- **Dataset records**:
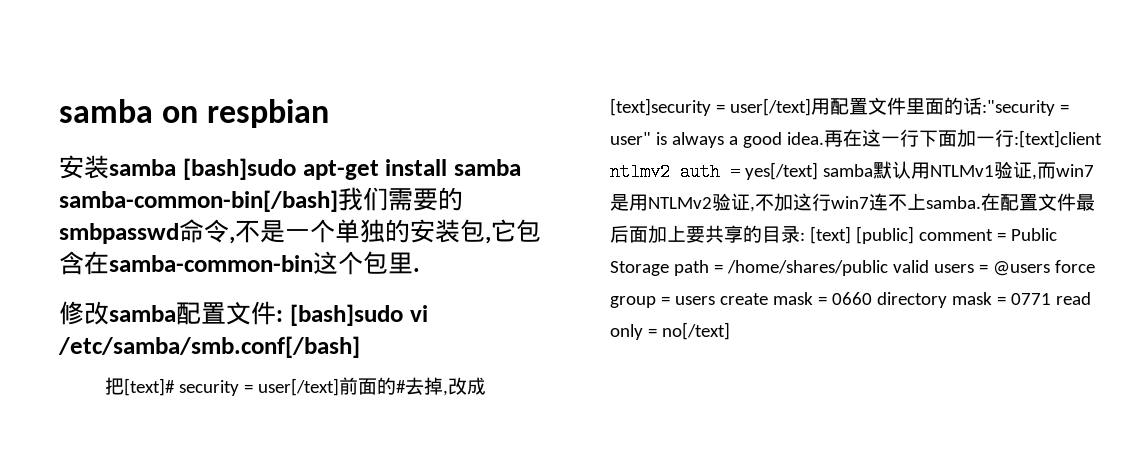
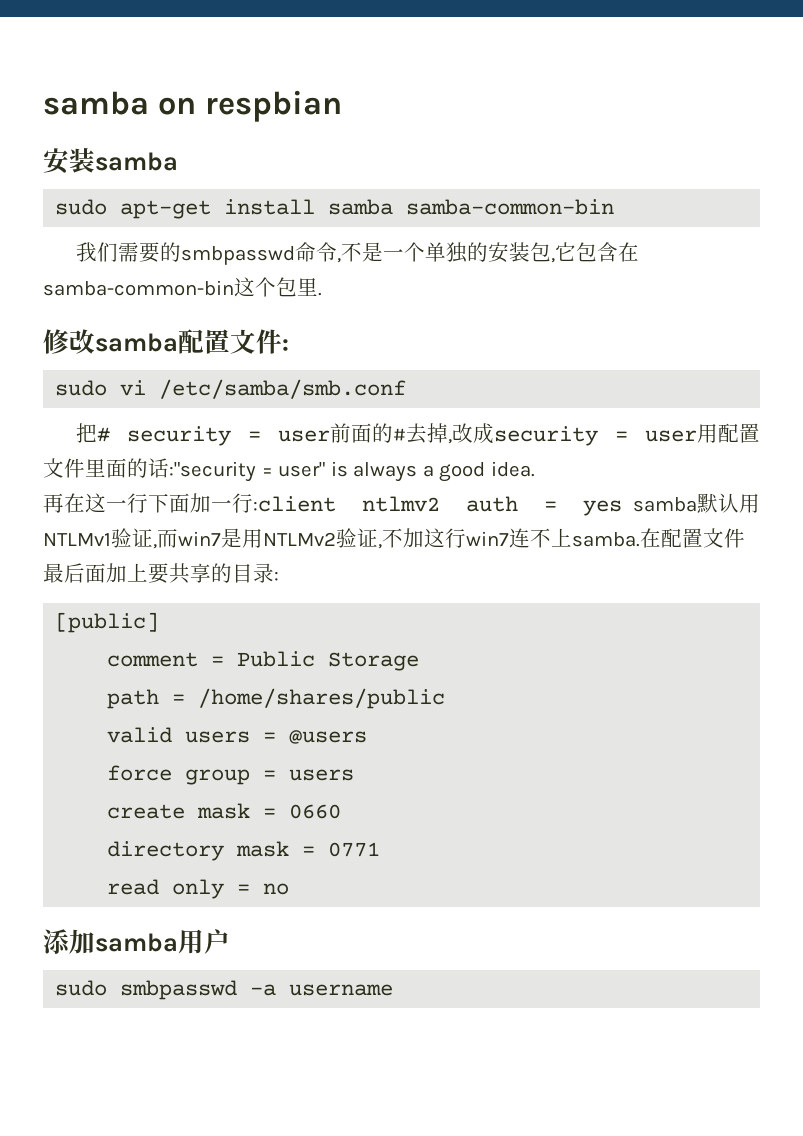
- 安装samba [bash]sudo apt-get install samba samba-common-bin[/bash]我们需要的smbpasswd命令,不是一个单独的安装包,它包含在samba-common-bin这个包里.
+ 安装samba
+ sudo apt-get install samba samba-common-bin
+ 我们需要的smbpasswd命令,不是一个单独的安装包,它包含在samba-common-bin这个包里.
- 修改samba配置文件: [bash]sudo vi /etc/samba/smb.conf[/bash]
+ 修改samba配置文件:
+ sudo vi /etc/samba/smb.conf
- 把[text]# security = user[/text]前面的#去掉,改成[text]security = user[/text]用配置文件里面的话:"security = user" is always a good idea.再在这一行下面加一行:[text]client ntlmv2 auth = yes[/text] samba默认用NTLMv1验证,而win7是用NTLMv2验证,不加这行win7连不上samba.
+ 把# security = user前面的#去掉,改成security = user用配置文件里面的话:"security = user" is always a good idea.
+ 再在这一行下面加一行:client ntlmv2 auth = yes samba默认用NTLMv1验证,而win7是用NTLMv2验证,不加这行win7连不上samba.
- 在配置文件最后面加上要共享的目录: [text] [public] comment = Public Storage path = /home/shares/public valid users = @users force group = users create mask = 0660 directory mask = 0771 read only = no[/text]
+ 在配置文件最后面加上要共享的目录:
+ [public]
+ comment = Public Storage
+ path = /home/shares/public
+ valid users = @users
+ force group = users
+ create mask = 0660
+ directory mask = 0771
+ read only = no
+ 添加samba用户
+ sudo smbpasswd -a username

- **What the task requires**:
The listing above must be restated word for word. Its pictures are to be left out.

- **Answer space**:
- 安装samba [bash]sudo apt-get install samba samba-common-bin[/bash]我们需要的smbpasswd命令,不是一个单独的安装包,它包含在samba-common-bin这个包里.
+ 安装samba
+ sudo apt-get install samba samba-common-bin
+ 我们需要的smbpasswd命令,不是一个单独的安装包,它包含在samba-common-bin这个包里.
- 修改samba配置文件: [bash]sudo vi /etc/samba/smb.conf[/bash]
+ 修改samba配置文件:
+ sudo vi /etc/samba/smb.conf
- 把[text]# security = user[/text]前面的#去掉,改成[text]security = user[/text]用配置文件里面的话:"security = user" is always a good idea.再在这一行下面加一行:[text]client ntlmv2 auth = yes[/text] samba默认用NTLMv1验证,而win7是用NTLMv2验证,不加这行win7连不上samba.
+ 把# security = user前面的#去掉,改成security = user用配置文件里面的话:"security = user" is always a good idea.
+ 再在这一行下面加一行:client ntlmv2 auth = yes samba默认用NTLMv1验证,而win7是用NTLMv2验证,不加这行win7连不上samba.
- 在配置文件最后面加上要共享的目录: [text] [public] comment = Public Storage path = /home/shares/public valid users = @users force group = users create mask = 0660 directory mask = 0771 read only = no[/text]
+ 在配置文件最后面加上要共享的目录:
+ [public]
+ comment = Public Storage
+ path = /home/shares/public
+ valid users = @users
+ force group = users
+ create mask = 0660
+ directory mask = 0771
+ read only = no
+ 添加samba用户
+ sudo smbpasswd -a username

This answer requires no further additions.